### What is being asked:
The copy must run from the line containing "[549,263,576,275] It is" through the final line of the records, both included, exactly as written. It should contain no pictures.

(Version comparison data)
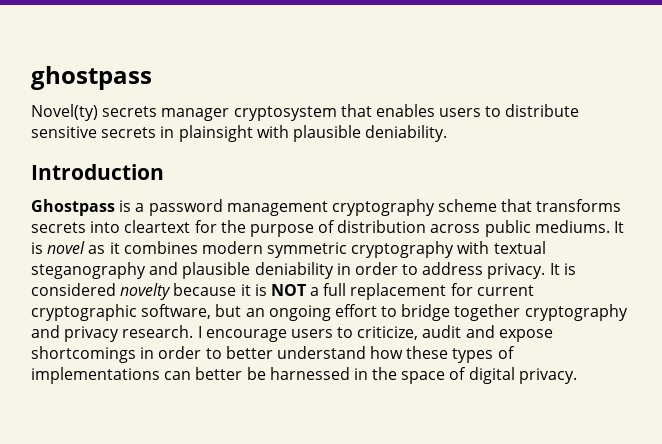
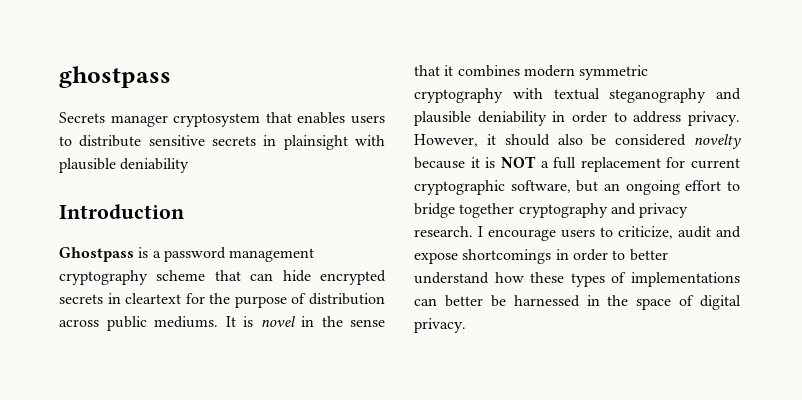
[31,104,158,121] Novel(ty) secrets -> [59,112,105,123] Secrets
[365,125,448,142] deniability. -> [120,158,190,173] deniability
[536,199,622,212] [31,221,121,233] transforms secrets into -> [250,270,386,285] [59,293,121,304] can hide encrypted secrets in
[88,245,106,254] as -> [301,316,385,327] [414,65,440,76] in the sense that
[549,263,576,275] It is -> [414,134,607,147] However, it should also be

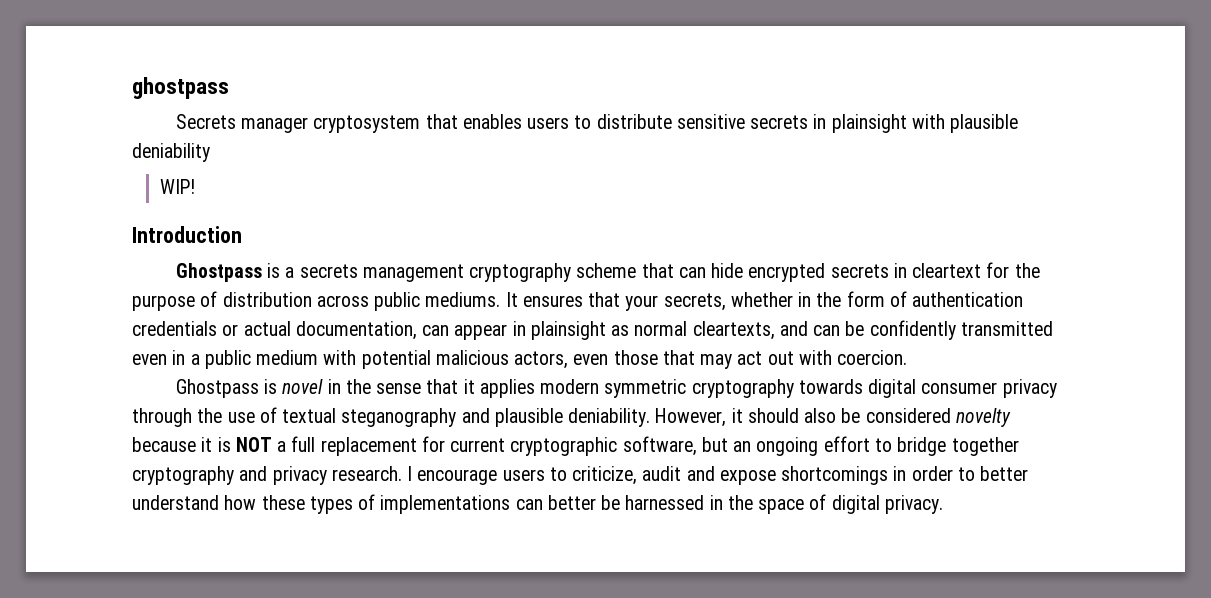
(190, 165) none -> [159,179,195,194] // WIP!
[163,247,226,262] password -> [299,264,358,278] secrets
(236, 321) none -> [522,291,1024,311] [132,320,1053,340] [132,350,908,369] [175,379,259,398] ensures that your secrets, whether in the form of authentication credentials or actual documentation, can appear in plainsight as normal cleartexts, and can be confidently transmitted even in a public medium with potential malicious actors, even those that may act out with coercion. // Ghostpass
[457,65,520,77] combines -> [479,379,535,398] applies
[512,88,741,103] [414,111,740,126] with textual steganography and plausible deniability in order to address privacy. -> [798,379,1057,398] [132,407,651,427] towards digital consumer privacy through the use of textual steganography and plausible deniability.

### Solved exercise:
[549,263,576,275] It is -> [414,134,607,147] However, it should also be

(190, 165) none -> [159,179,195,194] // WIP!
[163,247,226,262] password -> [299,264,358,278] secrets
(236, 321) none -> [522,291,1024,311] [132,320,1053,340] [132,350,908,369] [175,379,259,398] ensures that your secrets, whether in the form of authentication credentials or actual documentation, can appear in plainsight as normal cleartexts, and can be confidently transmitted even in a public medium with potential malicious actors, even those that may act out with coercion. // Ghostpass
[457,65,520,77] combines -> [479,379,535,398] applies
[512,88,741,103] [414,111,740,126] with textual steganography and plausible deniability in order to address privacy. -> [798,379,1057,398] [132,407,651,427] towards digital consumer privacy through the use of textual steganography and plausible deniability.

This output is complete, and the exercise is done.